WHAT THE TASK ASKS: From the line with "(127, 217) none -> [106,204,158,220] Policy" to the line with "[352,245,587,260] 2010 to", retype every line exactly, including those two, and leave out the rest of the data below.

SUPPLIED RECORDS:
::::::
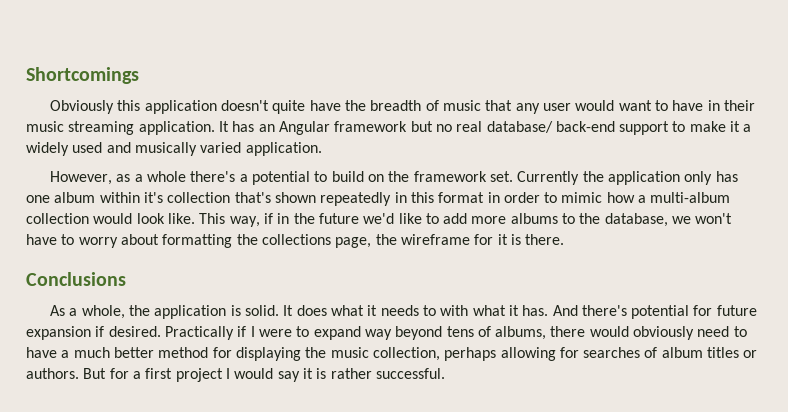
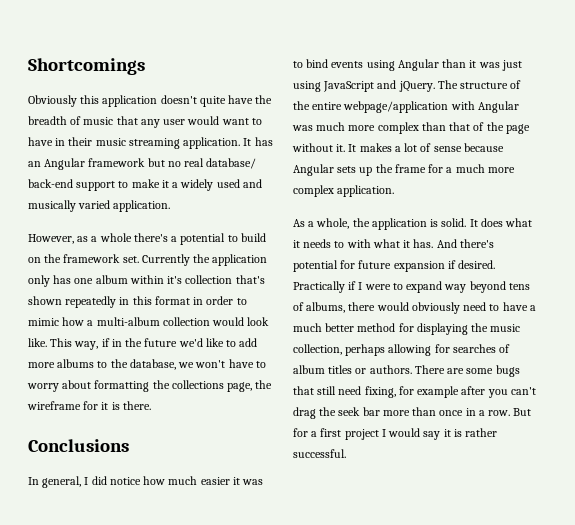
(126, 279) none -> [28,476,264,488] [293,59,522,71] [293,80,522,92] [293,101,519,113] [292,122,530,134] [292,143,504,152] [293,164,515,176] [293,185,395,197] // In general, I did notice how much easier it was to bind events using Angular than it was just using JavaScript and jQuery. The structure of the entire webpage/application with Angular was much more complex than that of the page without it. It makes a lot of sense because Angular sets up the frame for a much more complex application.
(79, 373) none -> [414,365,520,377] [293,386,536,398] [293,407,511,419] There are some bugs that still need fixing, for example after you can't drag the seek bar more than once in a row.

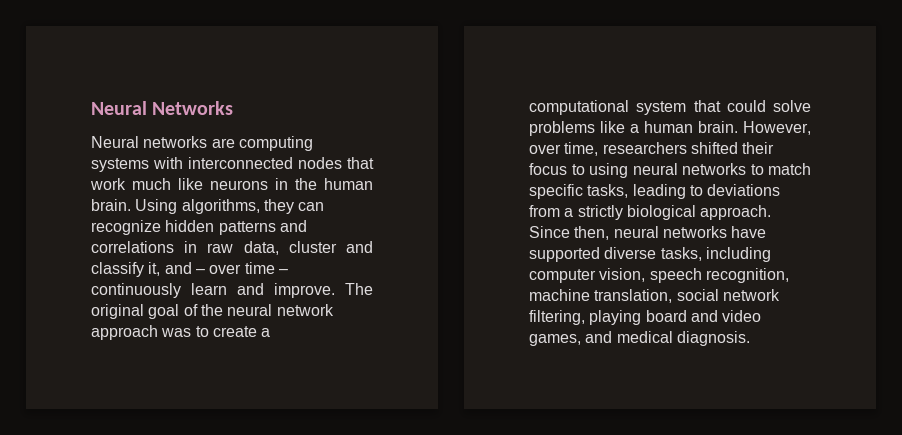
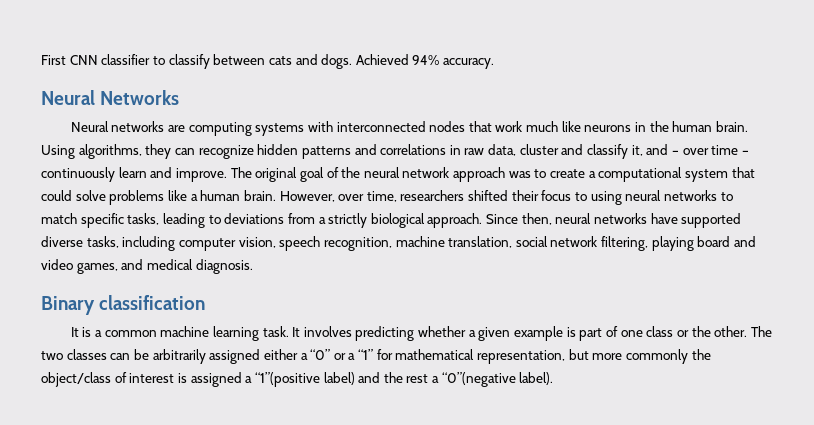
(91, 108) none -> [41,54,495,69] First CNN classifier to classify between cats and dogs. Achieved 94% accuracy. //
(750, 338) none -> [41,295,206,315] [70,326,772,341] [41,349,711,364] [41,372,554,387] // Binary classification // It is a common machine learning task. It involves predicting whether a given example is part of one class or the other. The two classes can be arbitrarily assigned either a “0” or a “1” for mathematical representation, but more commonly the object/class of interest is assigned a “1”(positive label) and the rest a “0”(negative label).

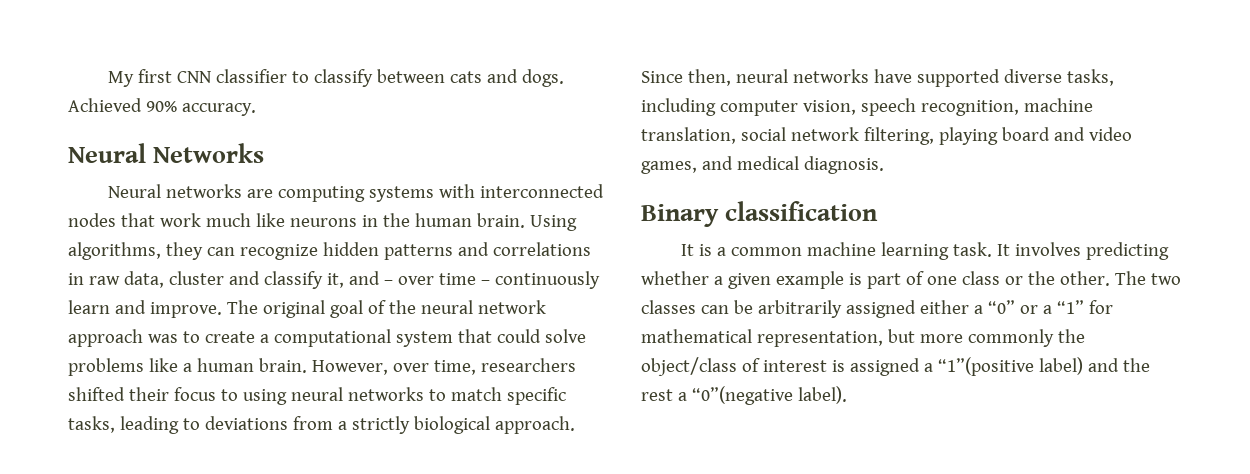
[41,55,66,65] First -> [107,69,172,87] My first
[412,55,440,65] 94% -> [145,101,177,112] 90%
::::::
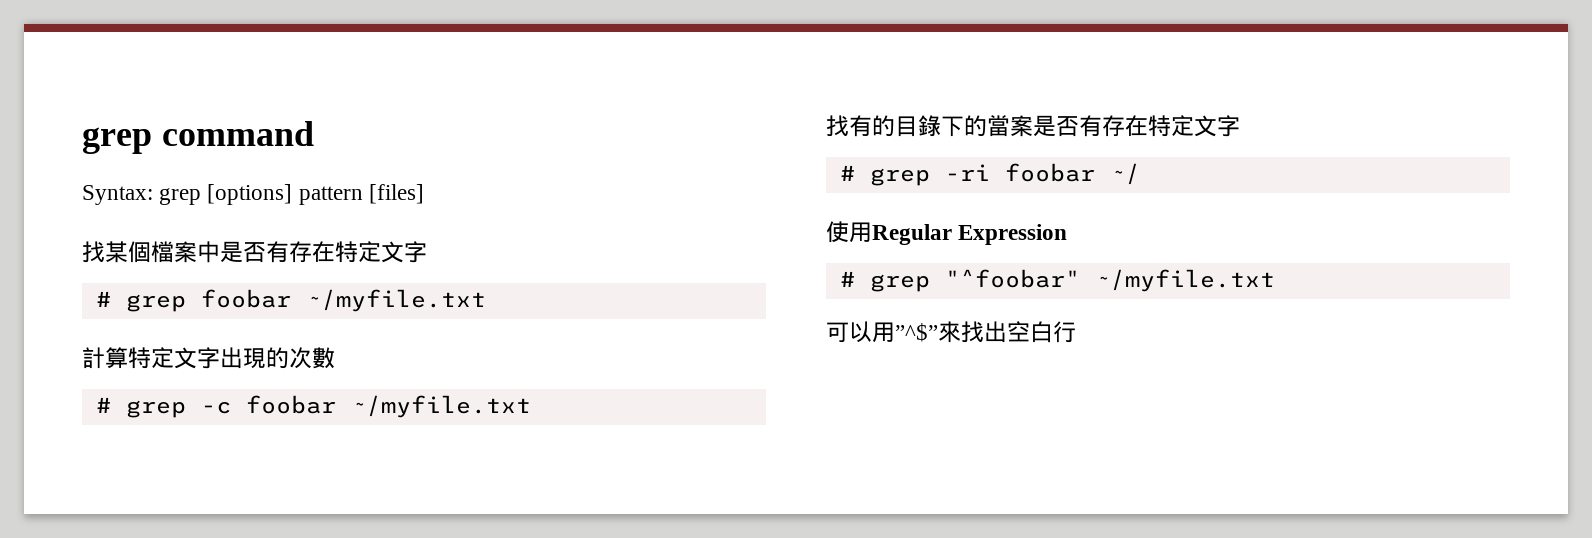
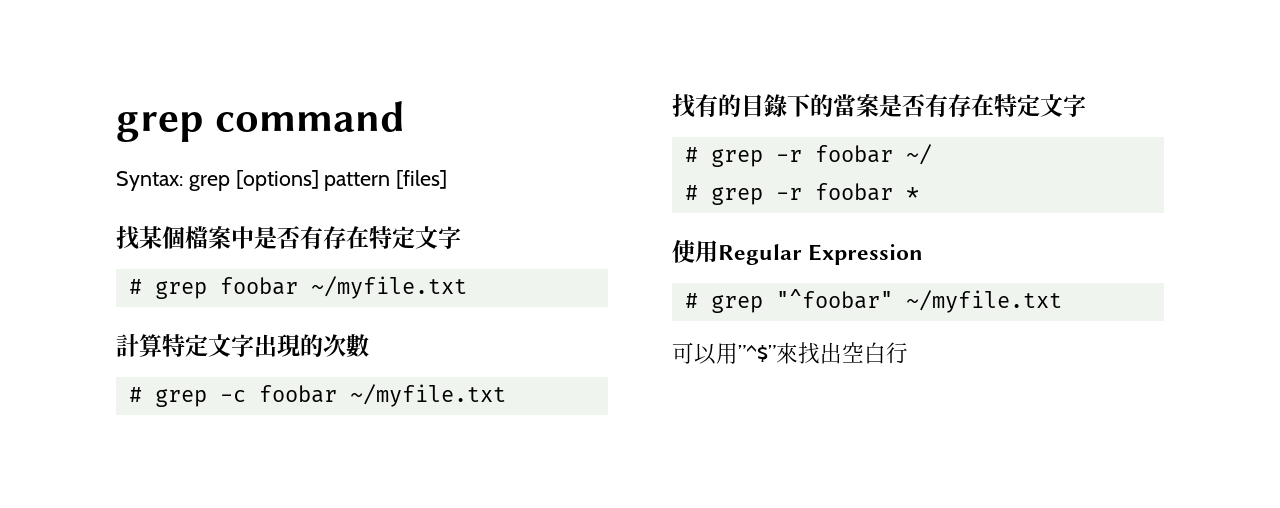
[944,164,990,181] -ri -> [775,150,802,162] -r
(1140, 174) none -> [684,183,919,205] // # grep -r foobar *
::::::
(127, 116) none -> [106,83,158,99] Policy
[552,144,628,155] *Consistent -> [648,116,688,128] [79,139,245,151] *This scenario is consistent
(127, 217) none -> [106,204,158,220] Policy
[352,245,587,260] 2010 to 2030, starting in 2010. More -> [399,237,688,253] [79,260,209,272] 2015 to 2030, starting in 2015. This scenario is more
::::::
RESULT OF THE TASK:
(127, 217) none -> [106,204,158,220] Policy
[352,245,587,260] 2010 to 2030, starting in 2010. More -> [399,237,688,253] [79,260,209,272] 2015 to 2030, starting in 2015. This scenario is more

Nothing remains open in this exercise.